Yes the problem with UK ones though is that they route all the traffic through a prude proxy if you don't register. Because the UK is getting back to the Victorian era.
I had a SIM from three Ireland that tried to apply this UK policy also on the republic of Ireland customers where this is not required. It was unusable, it blocked pretty much everything it didn't recognise like VPNs, even email servers. Luckily there's many sane providers there too. And no they don't require registration.
Possibly less secure, considering the existence of sim-cloning crime rings. SMS 2-factor potentially gives a hostile actor a way to 'prove' that they're you.

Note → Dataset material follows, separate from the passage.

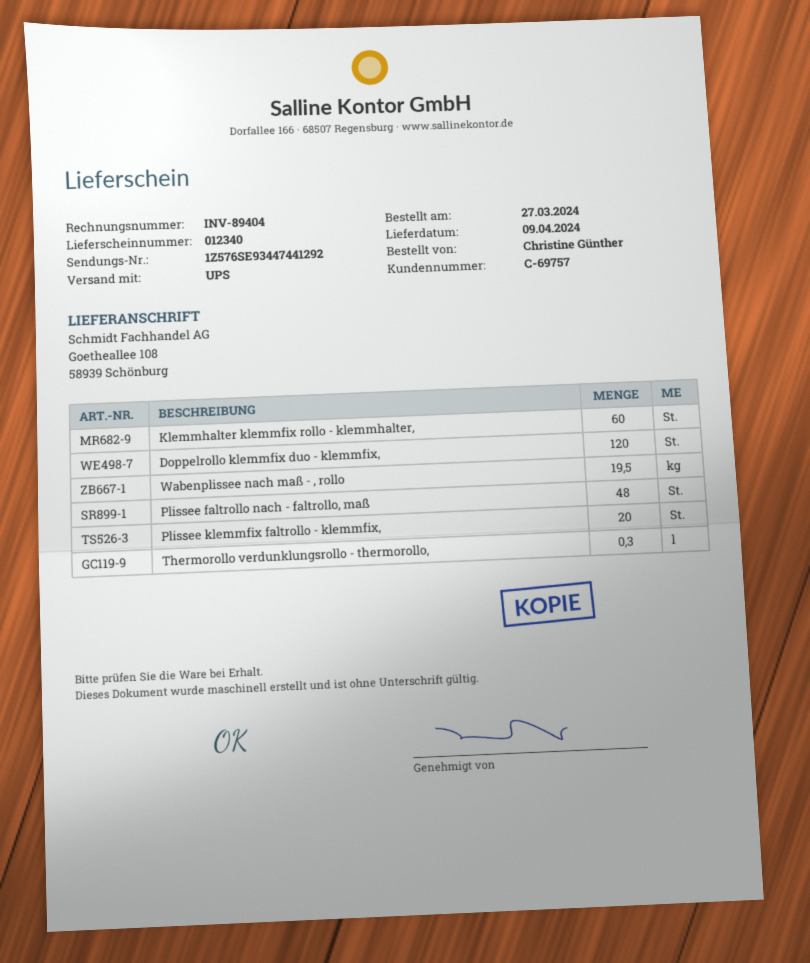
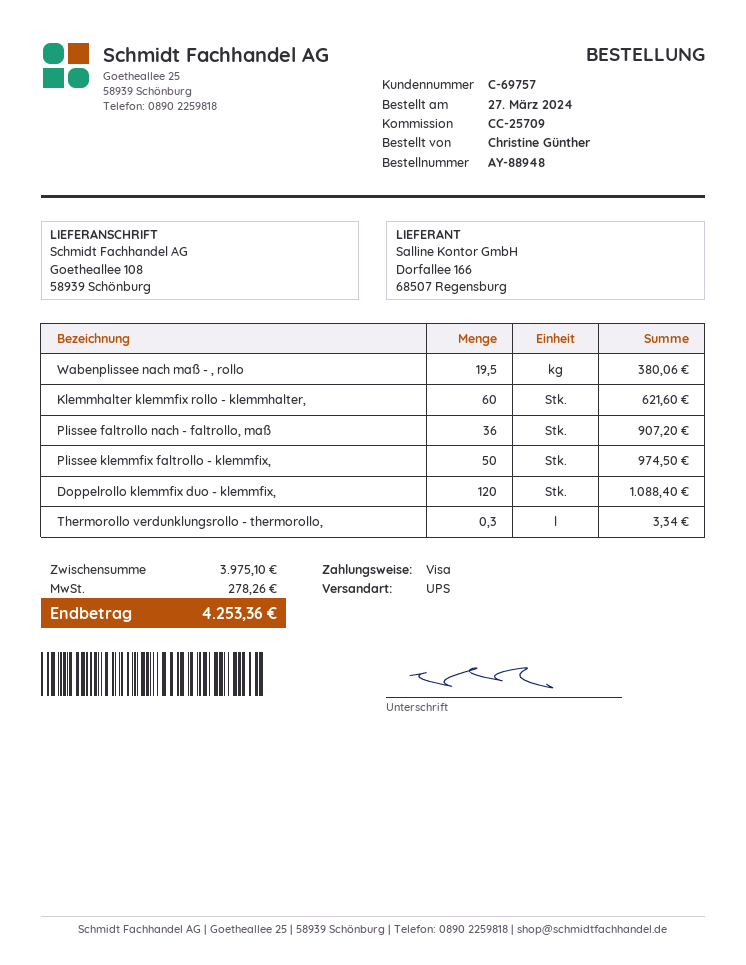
Plissee faltrollo nach - faltrollo, maß: 48 -> 36
Plissee klemmfix faltrollo - klemmfix,: 20 -> 50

I'd argue that there isn't one: you have to offer multiple choices. Auth through any TOTP app, Yubi key, pre-generated codes, mailing a physical code generator, etc.
> Financial directive PSD2[1] allows to use an SMS as a 2FA only because there is an KYC already done for that number (anon SIM are no longer allowed in the EU)
I don't think that's true. Is there even any way for banks to ask your mobile operator for your identity (or confirm it), in the way that US banks seem to be able to? That seems like it would run afoul EU privacy regulations.
And regarding the EU "anonymous SIM" regulation: That one ironically only seems to apply to prepaid cards. To my surprise, I was just able to register a postpaid line using no identity verification whatsoever a few days ago...
> This code is just a proxy for probing "something you have", with the "something" being the phone number which, again, is linked to a physical person/company.
The "thing you have" is actually the SIM card. That's supposedly why email OTP does not count – an account on some server is not, or at least not cleanly, "something you have". (A pretty poor decision, IMO, but that's a different story.)
> I have commented this several times, but as of today, SMS is the only 2FA method that can be easily deployed at scale (all demographics, all locations, compatible with all mobile devices)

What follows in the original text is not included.